Attorneys for the environmental groups asked the pork industry representatives to leave the building, but instead they stayed in the hallway near the mediation room during the talks.

On Jan. 15, a day after the mediation ended, the EPA’s Office of Civil Rights sent a letter denying the pork lobby’s request to participate and emphasizing both DEQ and the environmental justice groups would have to agree to it: “It is up to the complainants and NC DEQ to decide jointly, in consultation with the mediator whether other participants are needed.”

In a further demonstration of hubris, about a month after mediation, on Feb. 19, attorneys for the pork industry wrote to the EPA, saying they were dismayed they were not allowed to participate. The letter stated that DEQ supported their participation, and that no one from the EPA, nor the mediator said that the pork councils could not attend.

“The Councils arrived well before the scheduled start time, traveled substantial distances to attend” the letter read, “demonstrating the Councils’ good faith commitment to participating in the mediations.” The correspondence went on to say the councils were “puzzled as to why environmental groups remain opposed” to their “good-faith participation.”

Lado and her fellow attorneys told the EPA that the “surprise intrusion” created “fear and uncertainty” among the groups involved in mediation. That’s because there is a long history of these sorts of tactics by the pork industry, particularly in eastern North Carolina. In several depositions, African-Americans who live near hog farms describe not only the environmental hazards created by their hog-farming neighbors — including contaminated drinking water — but repeated threats by them.

Elsie Herring lives on land her family has owned since 1891. When a nearby hog farmer sprayed swine waste on a field adjacent to her home, it blew onto her house. After the farmer refused to stop spraying, Herring said she complained to more than 10 government officials. But that didn’t deter the farmer. Instead, she said, the Duplin County attorney sent her letter saying if she continued to make “groundless complaints” that she could be sued or go to jail.

Herring also alleged that a hog farmer waved a stick at her, and that the farmer’s son came to her house with a gun. The son also entered her mother’s house, “uninvited and shook the chair that my mother was sitting in and started cursing at her.

“At the time my mother was 98 years old, so needless to say, this was traumatic for her and my family.”

Violet Branch of Duplin County, who lives within two miles of 10 hog facilities, said that a state agency told her to stop drinking the water from her well. (She’s now on a public water system.) Soon after, a nearby farmer came to her home “with their industry spokesperson and asked me a lot of questions as if they weren’t trying to make it seem like I was out to get the hog farmer. This upset me a great deal. I think that the farmers were trying to intimidate me.” The industry spokesperson, Branch added, “asked me if I have ever thought about moving.” She has lived on the land since 1943.

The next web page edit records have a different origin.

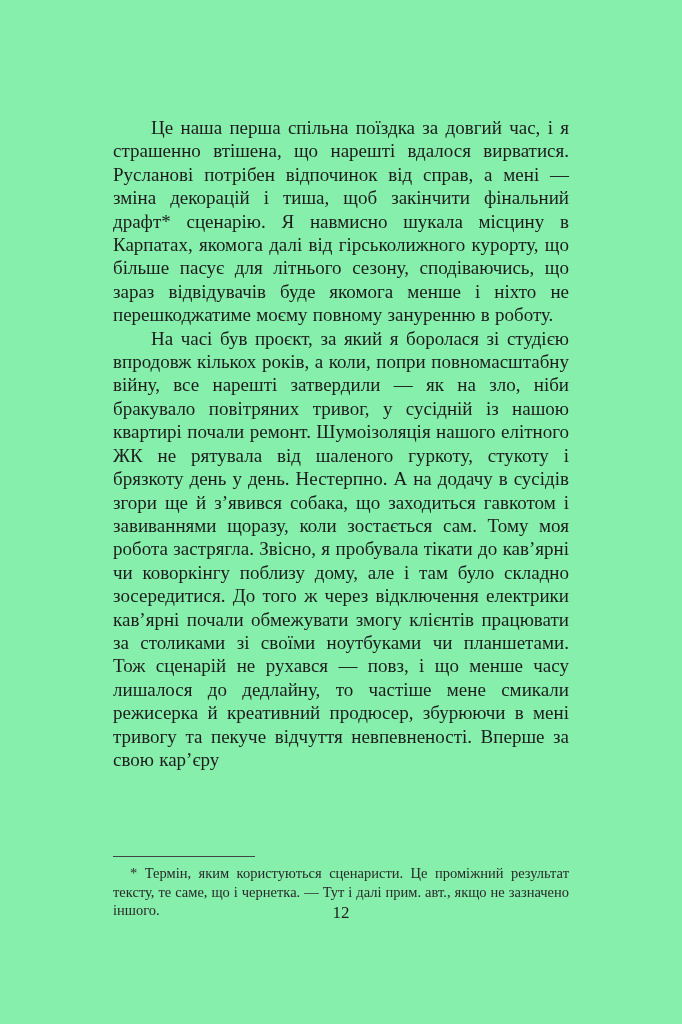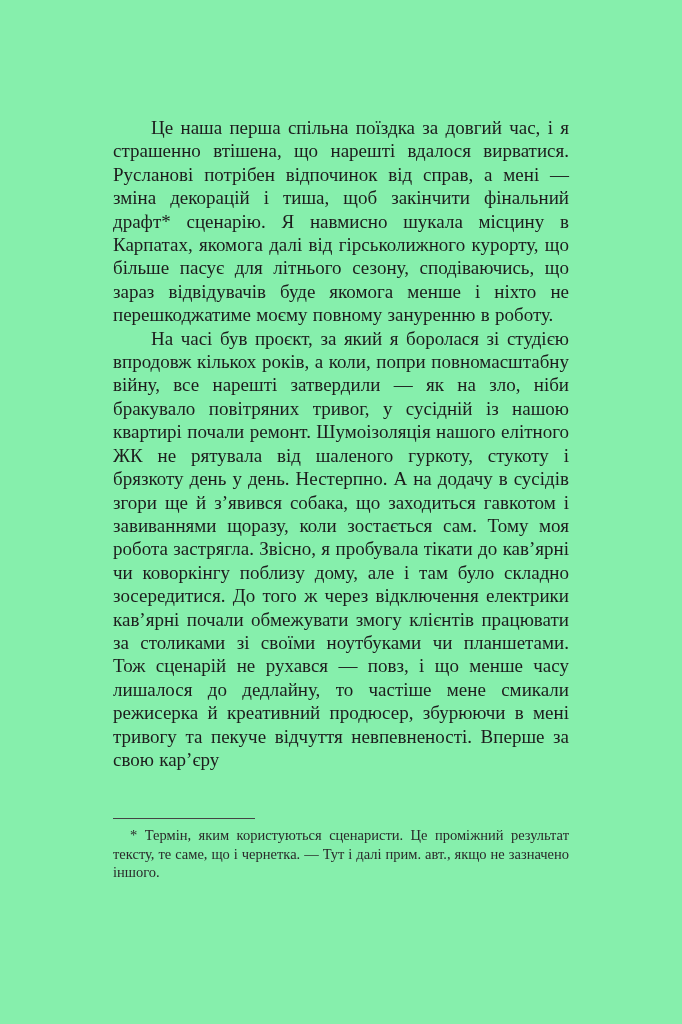--- a/index.html
+++ b/index.html
@@ -32,21 +32,21 @@
       line-height: 23.4px;
       text-align: justify;
       text-indent: 38px;
       hyphens: auto;
       -webkit-hyphens: auto;
       word-spacing: 0.5px;
     }
 
     .footnote {
       position: absolute;
-      top: 818px;
+      top: 856px;
       left: 113px;
       width: 456px;
     }
 
     .footnote-rule {
       width: 142px;
       height: 0;
       border-top: 1px solid #444;
       margin-bottom: 7px;
     }
@@ -79,14 +79,15 @@
   <main class="text-block">
     <p>Це наша перша спільна поїздка за довгий час, і я страшенно втішена, що нарешті вдалося вирватися. Русланові потрібен відпочинок від справ, а мені — зміна декорацій і тиша, щоб закінчити фінальний драфт* сценарію. Я навмисно шукала місцину в Карпатах, якомога далі від гірськолижного курорту, що більше пасує для літнього сезону, сподіваючись, що зараз відвідувачів буде якомога менше і ніхто не перешкоджатиме моєму повному зануренню в роботу.</p>
     <p>На часі був проєкт, за який я боролася зі студією впродовж кількох років, а коли, попри повномасштабну війну, все нарешті затвердили — як на зло, ніби бракувало повітряних тривог, у сусідній із нашою квартирі почали ремонт. Шумоізоляція нашого елітного ЖК не рятувала від шаленого гуркоту, стукоту і брязкоту день у день. Нестерпно. А на додачу в сусідів згори ще й з’явився собака, що заходиться гавкотом і завиваннями щоразу, коли зостається сам. Тому моя робота застрягла. Звісно, я пробувала тікати до кав’ярні чи коворкінгу поблизу дому, але і там було складно зосередитися. До того ж через відключення електрики кав’ярні почали обмежувати змогу клієнтів працювати за столиками зі своїми ноутбуками чи планшетами. Тож сценарій не рухався — повз, і що менше часу лишалося до дедлайну, то частіше мене смикали режисерка й креативний продюсер, збурюючи в мені тривогу та пекуче відчуття невпевненості. Вперше за свою кар’єру</p>
   </main>
 
   <div class="footnote">
     <div class="footnote-rule"></div>
     <p class="footnote-text">* Термін, яким користуються сценаристи. Це проміжний результат тексту, те саме, що і чернетка. — Тут і далі прим. авт., якщо не зазначено іншого.</p>
   </div>
 
+  <div class="page-number">12</div>
 
 </div>
 
 </body></html>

The EPA has agreed to investigate the allegations about the mediation session. Under federal law, it is illegal for any group or person to intimidate, threaten or discriminate against someone because he or she has filed a civil rights complaint. (However, it’s unlikely that the EPA’s Office of Civil Rights will find in favor of the environmental groups. As the Center for Public Integrity reported last year, that office has determined just one finding of discrimination — from hundreds filed — in 22 years. Later this week, the U.S. Commission on Civil Rights is scheduled to issue a report on whether the EPA has complied with its environmental justice obligations.)

Lado said even though the EPA didn’t notify the pork councils they couldn’t participate until after mediation had ended, her clients had made it abundantly clear the pork industry was unwelcome at mediation. “There was no reason they should have felt they had the right to be there,” she said. “What would cause people to come to a meeting where they’re not invited and not tell them that they’re going to show up. That’s way out of bounds.”